We now put these methods together into Lloyd's algorithm:

In [None]:
def lloyds(x, k, init, tol=1e-8, max_steps=1000, loud=True):
    all_centers = [init(x, k)]
    step = 0
    cost = score(x, all_centers[-1])
    loss_change = np.inf
    while loss_change > tol and step < max_steps:
        # Do a step of Lloyd's algorithm and evaluate our new loss
        new_centers = lloyds_step(x, all_centers[-1])
        new_cost = score(x, new_centers)
        loss_change = cost - new_cost
        cost = new_cost
        
        step += 1
        all_centers.append(new_centers)
        if loud:
            print(cost)
        
    return all_centers

### Visualization Description:
When plotting Lloyd's algorithm, we represent the final set of centers with stars. We then use a streak of red lines to show how the centers moved. The printed values are the loss values at each step.

In [None]:
all_centers = lloyds(well_clusterable_x, 10, init_random)
plot_lloyds(well_clusterable_x, all_centers)

In [None]:
k = 15
all_centers = lloyds(artificial_bad_x, k, init_random)
plot_lloyds(artificial_bad_x, all_centers)

# $k$-Means++
Next, we will implement $k$-means++. Recall that $k$-means++ initializes center $c_i$ based on the distances of the points to centers $c_1$ through $c_{i-1}$. More specifically, given a set of points $\mathbf{X}$ and a set of $l$ centers $\mathbf{C}$, we define a probability distribution:
$$ p(x_i) = \frac{\min_{c \in \mathbf{C}} ||x_i - c||^2}{\sum_{x \in \mathbf{X}} \min_{c \in \mathbf{C}} ||x - c||^2}. $$

We then sample the next center from the set of points based on this probability distribution. The first center is chosen uniformly at random from $\mathbf{X}$.

## Questions:
- Is a point ever going to get sampled twice?
- Suppose there are $n-2$ points at the origin, one point at (0, 1) and another at (1, 0). How many steps of Lloyd's algoirthm are required to guarantee 0 loss if we use $k$-means++ initialization with $k=3$?

In [None]:
def get_min_dists_to_centers(points, new_center, dists):
    '''
    Return distances of points to centers given a new center.
    
    If the i-th point has distance 10 to its closest center, then dists[i] = 10.
    
    Since we are given the distances of the points to the old centers, we are simply interested in which
        points are closest to the new center and updating the dists accordingly.
    '''
    if dists is None:
        # dists = None when we had no centers before. Distance to closest center is then inf
        dists = np.ones((len(points))) * np.inf
    if len(new_center.shape) == 1:
        new_center = np.expand_dims(new_center, axis=0)
        
    ### YOUR CODE HERE
    ### END CODE
    
    return dists

def init_kmeans_plusplus(points, k):
    '''
    Initialize a set of k centers using k-means++
    '''
    n, d = int(points.shape[0]), int(points.shape[1])
    # np.random.choice(n, p) selects from n items according to probability distribution p
    centers = [np.random.choice(n)]
    sq_dists = None
    
    ### YOUR CODE HERE
    ### END CODE
    
    return points[centers]

## Comparing $k$-Means++ and Random Initialization

We now compare the results of $k$-means++ and random initialization with Lloyd's algorithm.

### Well-Clusterable Data
We start with plots on the well-clusterable data. The printed values are the loss values during each step of Lloyd's algorithm.

In [None]:
all_centers = lloyds(well_clusterable_x, 10, init_random)
plot_lloyds(well_clusterable_x, all_centers)
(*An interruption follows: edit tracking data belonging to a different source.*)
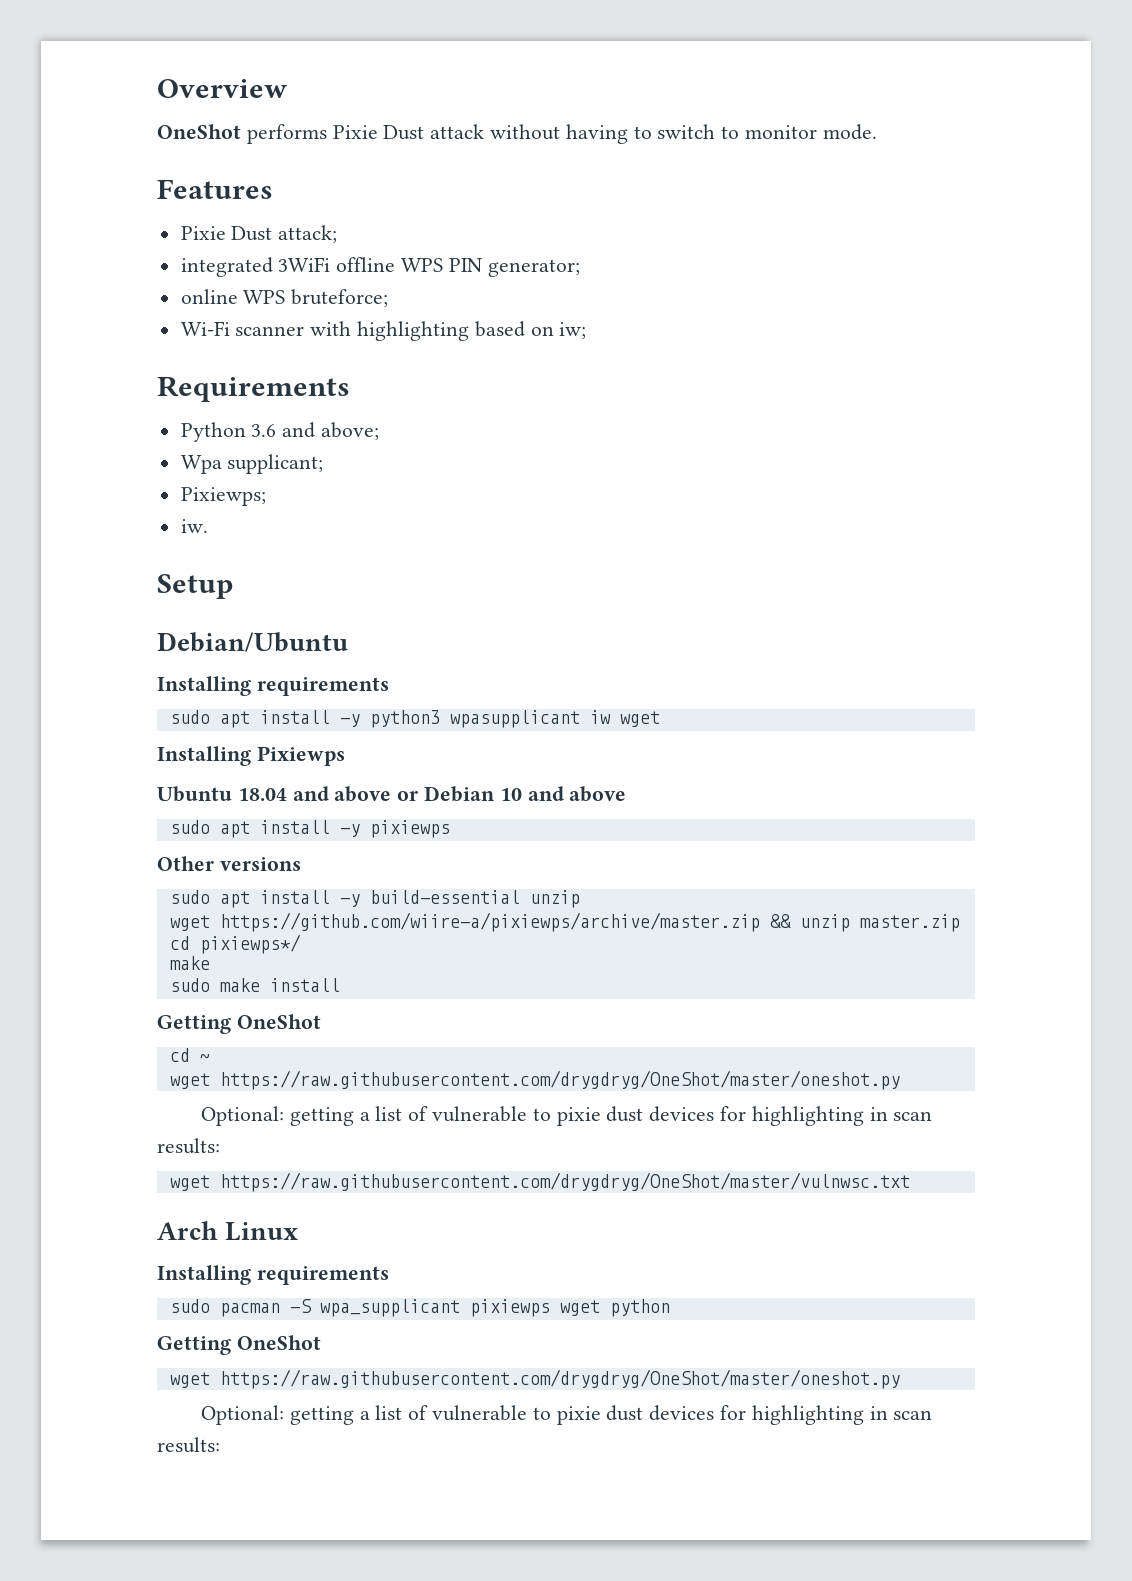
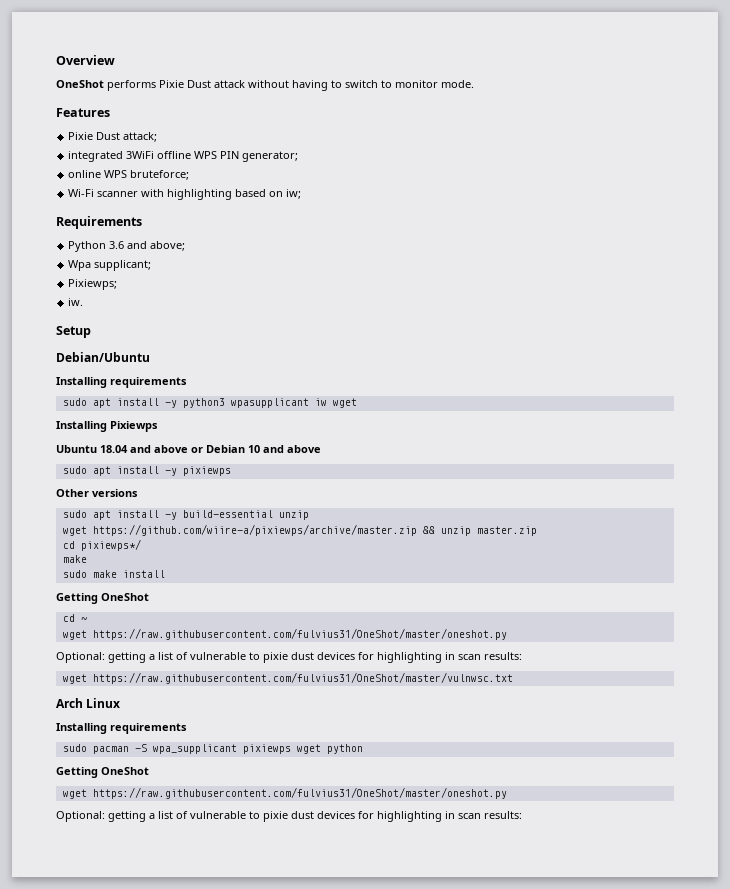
  cd ~
- wget https://raw.githubusercontent.com/drygdryg/OneShot/master/oneshot.py
+ wget https://raw.githubusercontent.com/fulvius31/OneShot/master/oneshot.py
- wget https://raw.githubusercontent.com/drygdryg/OneShot/master/vulnwsc.txt
+ wget https://raw.githubusercontent.com/fulvius31/OneShot/master/vulnwsc.txt
  sudo pacman -S wpa_supplicant pixiewps wget python
  Getting OneShot
- wget https://raw.githubusercontent.com/drygdryg/OneShot/master/oneshot.py
+ wget https://raw.githubusercontent.com/fulvius31/OneShot/master/oneshot.py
all_centers = lloyds(well_clusterable_x, 10, init_kmeans_plusplus)
plot_lloyds(well_clusterable_x, all_centers)

### Artificially bad data
Now we compare Lloyd's algorithm with $k$-means++ vs. random initialization on the artificially bad dataset. Note the loss values at the end of Lloyd's convergence.

In [None]:
all_centers = lloyds(artificial_bad_x, 15, init_random)
plot_lloyds(artificial_bad_x, all_centers)

all_centers = lloyds(artificial_bad_x, 15, init_kmeans_plusplus)
plot_lloyds(artificial_bad_x, all_centers)

## Ex2: PCA on MNIST Digits
In this exercise we will experiment with PCA on digits.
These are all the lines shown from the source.